First I’d recommend you drink raw vegetable juices such as cabbage, celery, cucumber, beetroot and green leafy veggies.

Secondly, include as many cleansing foods in your diet as you can.

Thirdly, it could be worth supplementing with DIM, Milk Thistle or B-complex vitamins to support your overall liver health.


STEP#4: Move your body

If you want a healthy digestive system, you’re also going to have to get moving. This will give and a nice boost to your digestive system and help speed your food’s transition through your gut, therefore reducing the chances that you’ll suffer from those food sensitivities.

Start by going for a walk every day, preferably in the early morning sunshine and for 30 minutes. It will get your blood pumping, help regulate your hormone production, reduce your stress levels and get you sleeping better at night.

Also, aim to do three 20-minute  HIIT exercise sessions every week and also include any exercise you really enjoy for best results.

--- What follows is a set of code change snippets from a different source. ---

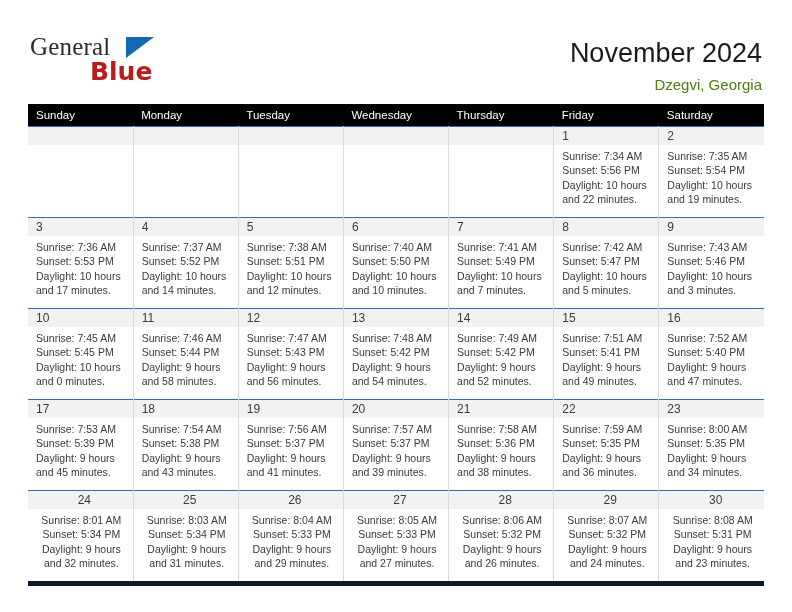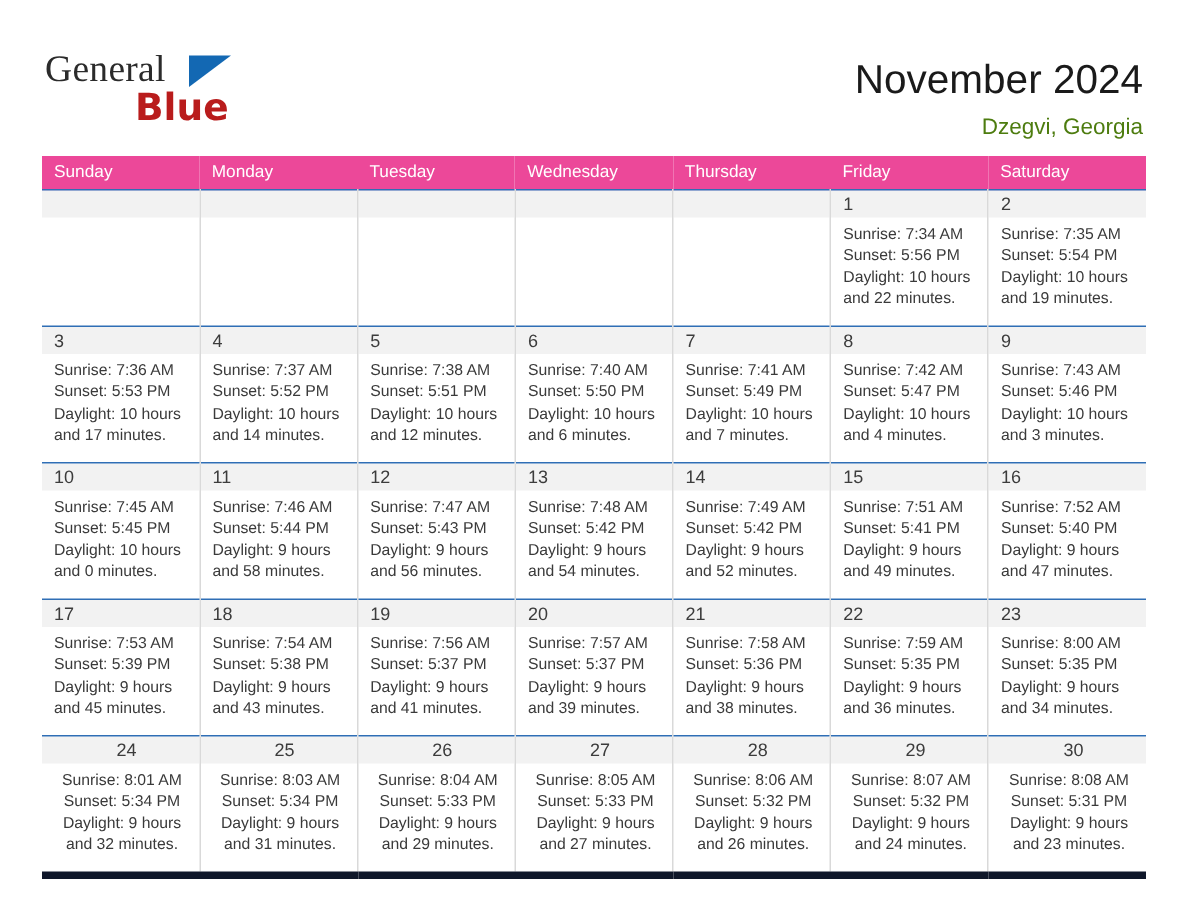"Sunday" .calendar th { background: #ec4899 -> #000000 }
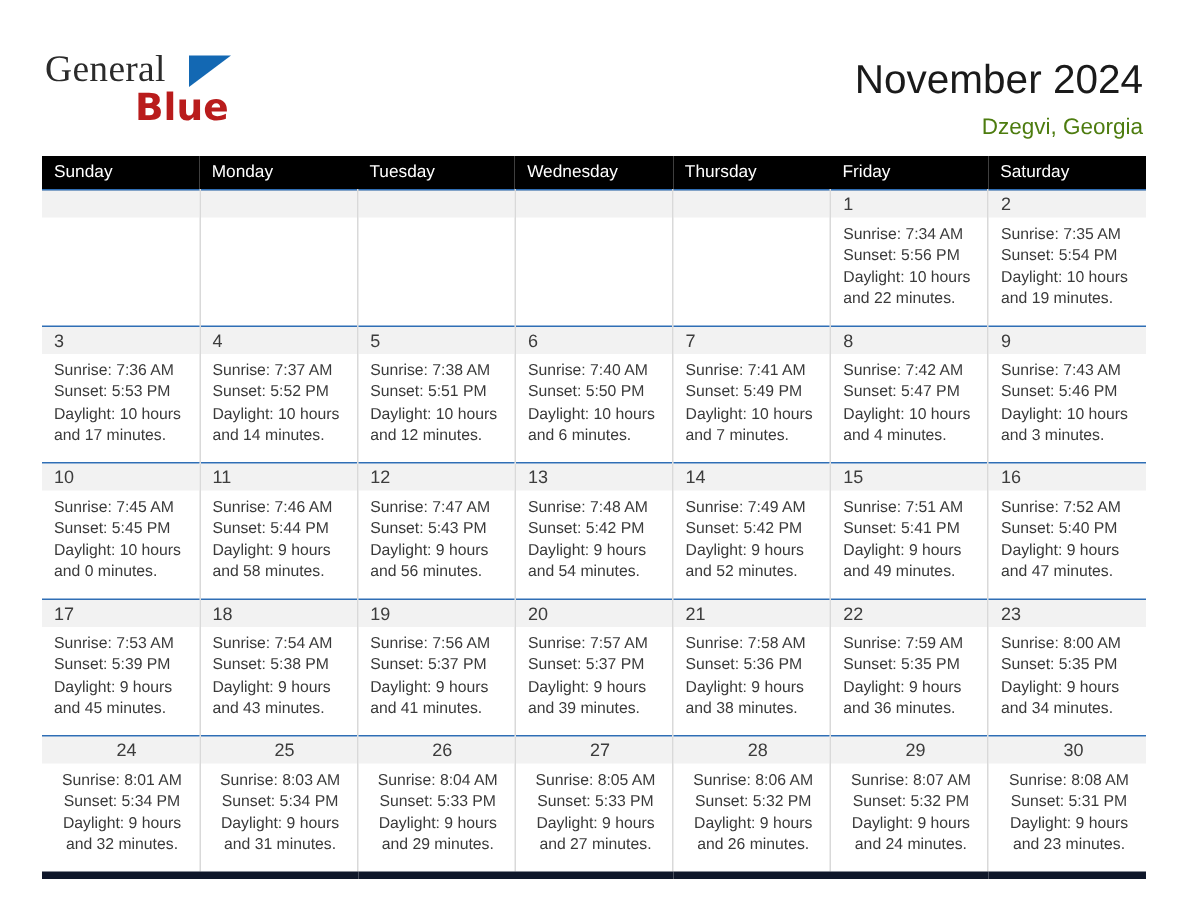"and 6 minutes." div.line { text: 6 -> 10 }
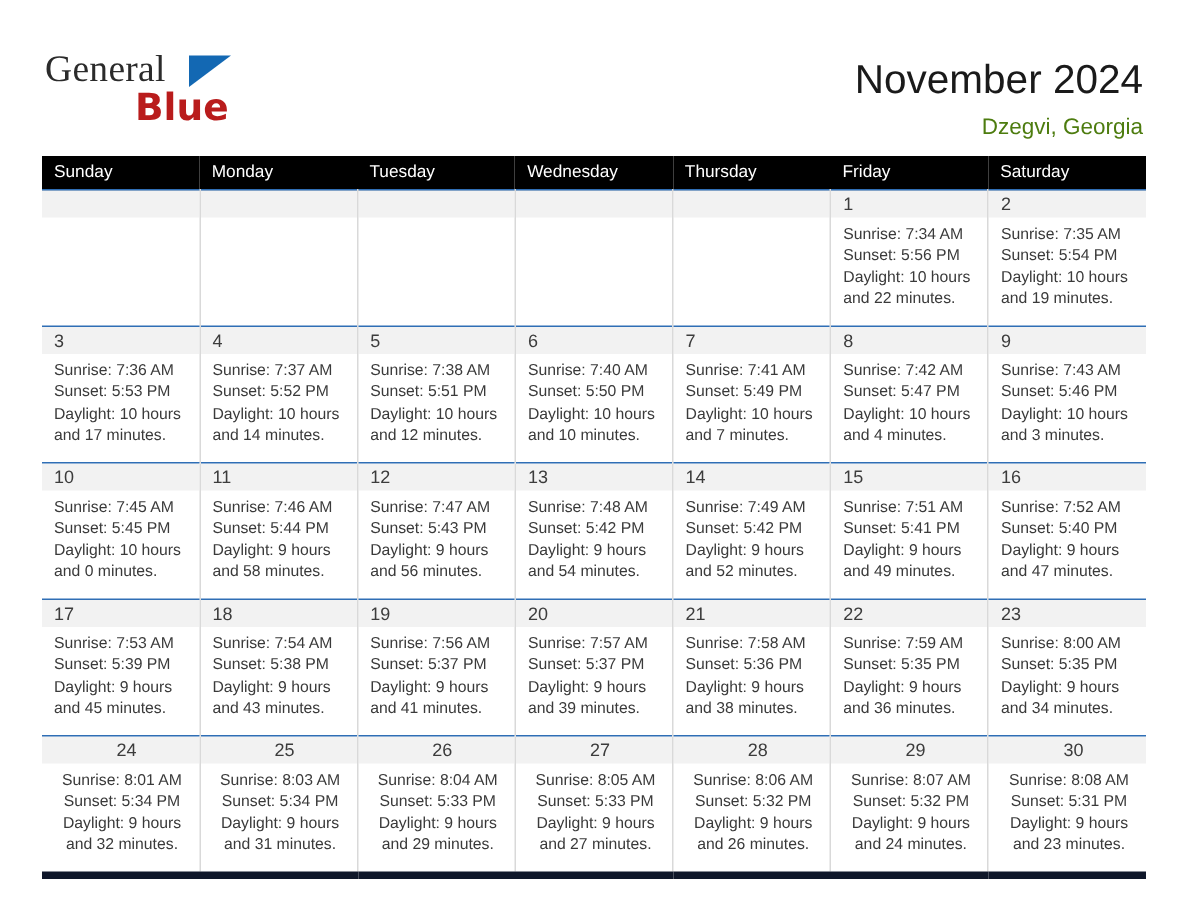"and 4 minutes." div.line { text: 4 -> 5 }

STEP #5: Practice mindful eating

Your entire digestive system needs you to break down your food properly in your mouth by chewing and mixing it with saliva before swallowing. Then it can get to work extracting the nutrients, sending them out to keep your body healthy and eliminating the waste.

But we often tend to grab something on the go and stuff it down in the few minutes we have before we head to the next appointment. We barely have time to eat, let alone chew endlessly!

Which is why I’d highly advise you to become more mindful about your eating habits.

Sit down and take your time. Appreciate the colour, smell and flavours of your food. Feel grateful that you have food on your plate when so many others don’t. Savour the flavour of each and every bite as you chew well, then swallow.

This will maximise your enjoyment of your food, help reduce bloating, help heal any food relationship issues, and also help get your food sensitivities in check.


Step #6: Manage stress

Stress can really wreak havoc with your digestive system and provoke all kinds of digestive issues including IBS, bloating and food sensitivities, and of course, hormonal imbalances too.

That’s why you also need to learn to manage your stress better (Yes, even if you don’t think you’re particularly stressed. You probably are!)

Why not consider practicing yoga or meditation, talking through your problems with a partner or friend, starting a journaling practice, taking long walks in nature, taking a long hot bath, and whatever else you can come up with!

So whilst those food sensitivities can be annoying and make the whole menopause experience even worse, don’t give up hope.

By looking closely at your diet, boosting your digestive health, exercising, taking time to relax and chewing your food properly, you can ease your food sensitivities (whilst getting much healthier at the same time.)

Put these steps into practice and see how much better you feel!